A Prefeitura de Florianópolis abriu uma frente menos visível, mas decisiva, no debate sobre trânsito: o mapeamento dos deslocamentos reais dos moradores para reescrever o plano viário da capital.
A nova etapa da Pesquisa Origem e Destino começou em 18 de maio de 2026 e integra a revisão do PlanMob, conduzida pela SEOM com apoio técnico da FIPE.
O movimento altera o foco tradicional do debate local, normalmente concentrado em obras e congestionamentos diários, para uma base de dados que deve orientar futuras decisões sobre ônibus, bicicletas e circulação de carros.
O que muda com a pesquisa em Florianópolis
Segundo a prefeitura, as visitas domiciliares da Pesquisa Origem e Destino já avançaram para Florianópolis depois do trabalho inicial em Palhoça, Biguaçu e São José.
O levantamento busca entender como a população se desloca, em quais horários viaja e quais modais usa com mais frequência.
Na prática, isso pode influenciar corredores, conexões entre bairros e prioridades de investimento no sistema urbano.
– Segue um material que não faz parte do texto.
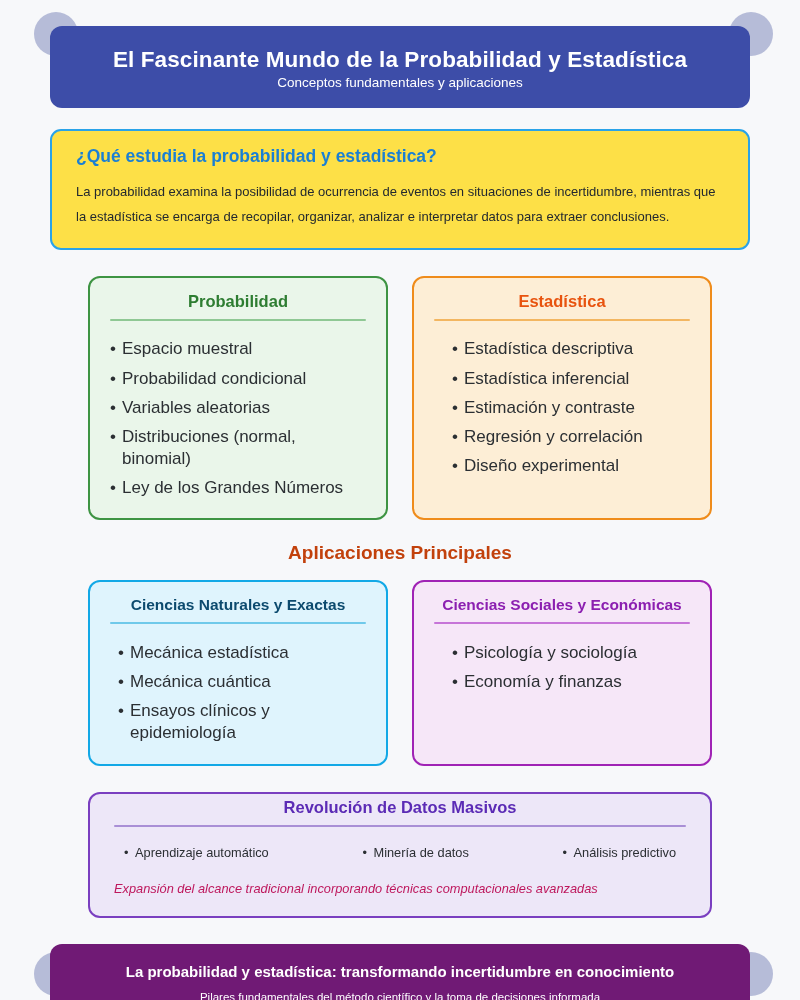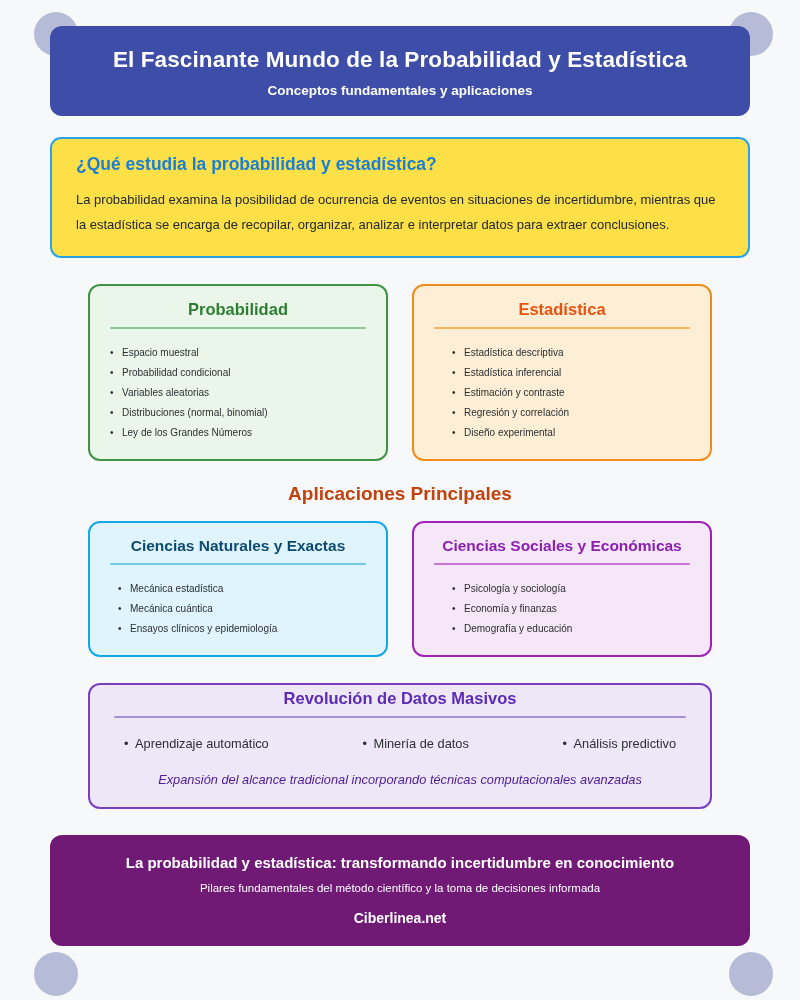"Conceptos fundamentales y aplicaciones" .header-subtitle { font-weight: bold -> normal; margin-top: 10px -> 2px }
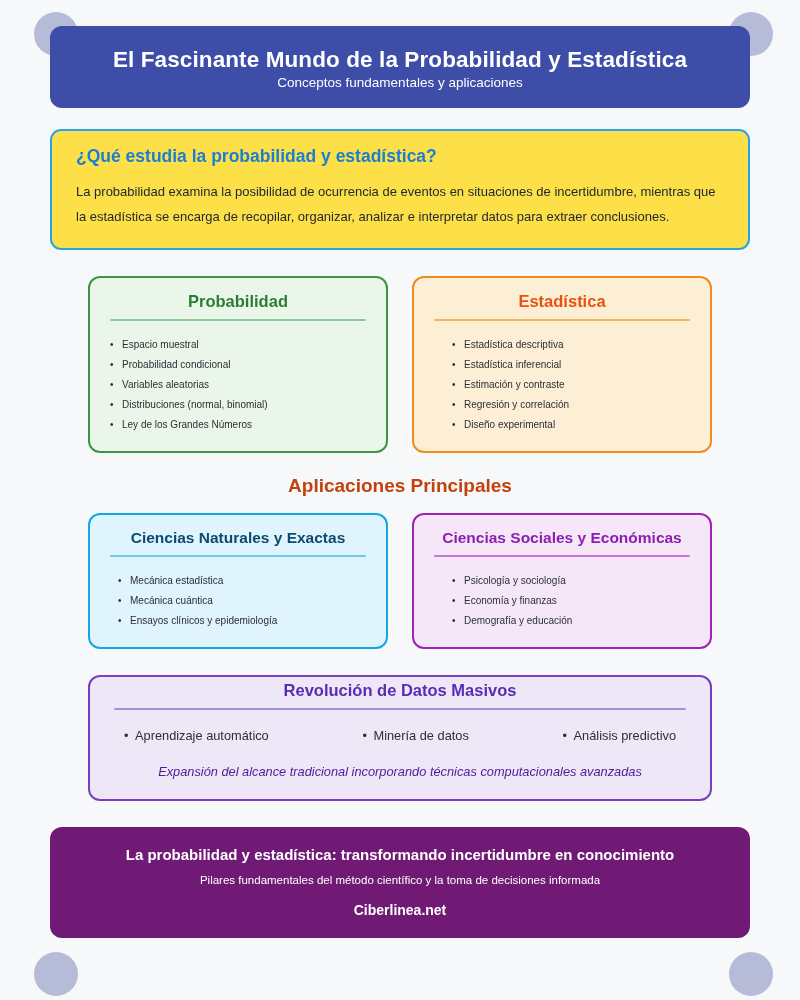"Espacio muestral" .card li { font-size: 10px -> 17px }
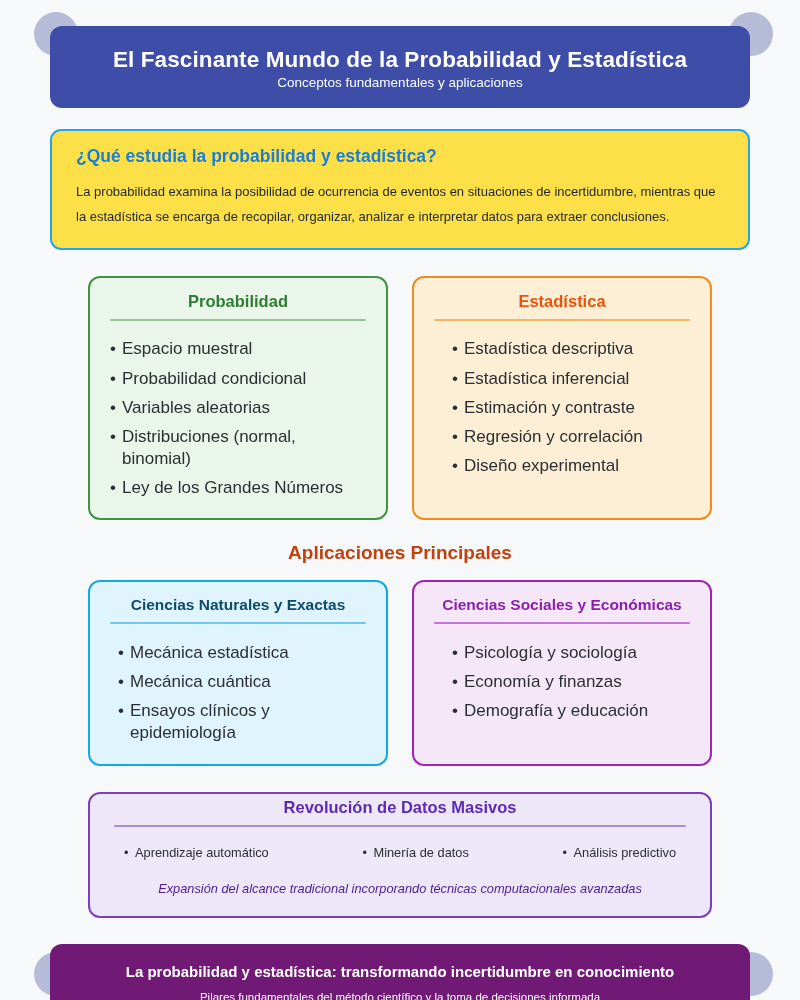"Demografía y educación" li { html: <li>Demografía y educación</li> -> none }
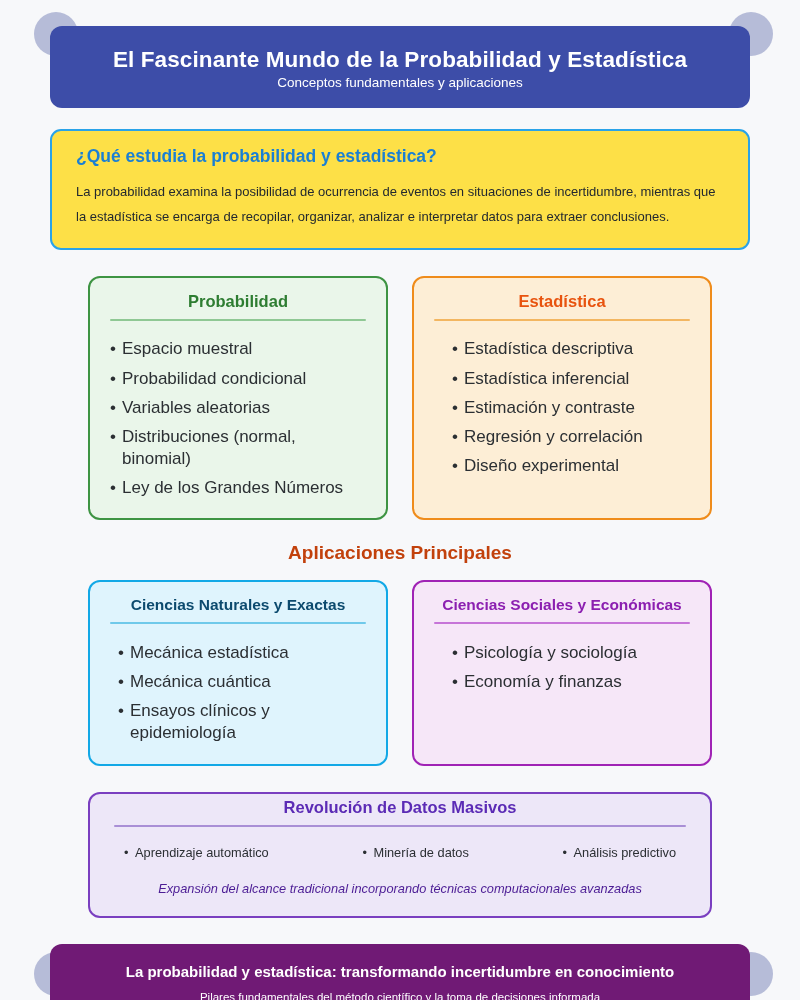"Expansión del alcance tradicional" .wide-note { color: #4c1d95 -> #be185d; text-align: center -> left }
- Mapeamento de rotas mais usadas
- Identificação de horários críticos
- Leitura da integração entre modais

Por que o trânsito entrou em nova fase
A própria gestão municipal reconhece que Florianópolis chegou ao limite do modelo centrado no automóvel, devido às restrições geográficas e ao alto custo de expansão viária.
Esse diagnóstico aparece também no processo oficial de revisão, que prevê integração entre transporte coletivo, micromobilidade e infraestrutura urbana.
Em documento recente do planejamento urbano, a prefeitura cita obras pensadas para desafogar e aliviar pontos específicos de tráfego, especialmente nos eixos de ligação ao Norte e Leste da Ilha.
- Menos espaço para ampliar pistas
- Mais pressão sobre acessos insulares
- Necessidade de redistribuir viagens
Quais modais ganham peso na revisão
A revisão do plano não trata apenas de carros. O município incorporou estudos sobre transporte aquaviário, rede cicloviária e patinetes elétricos.
Na área de mobilidade leve, a gestão afirma que a micromobilidade já integra o sistema urbano da capital, com regras específicas para circulação segura.
Se os dados confirmarem mudança no padrão de deslocamento, o trânsito em Floripa pode começar a ser redesenhado menos por sensação e mais por evidência.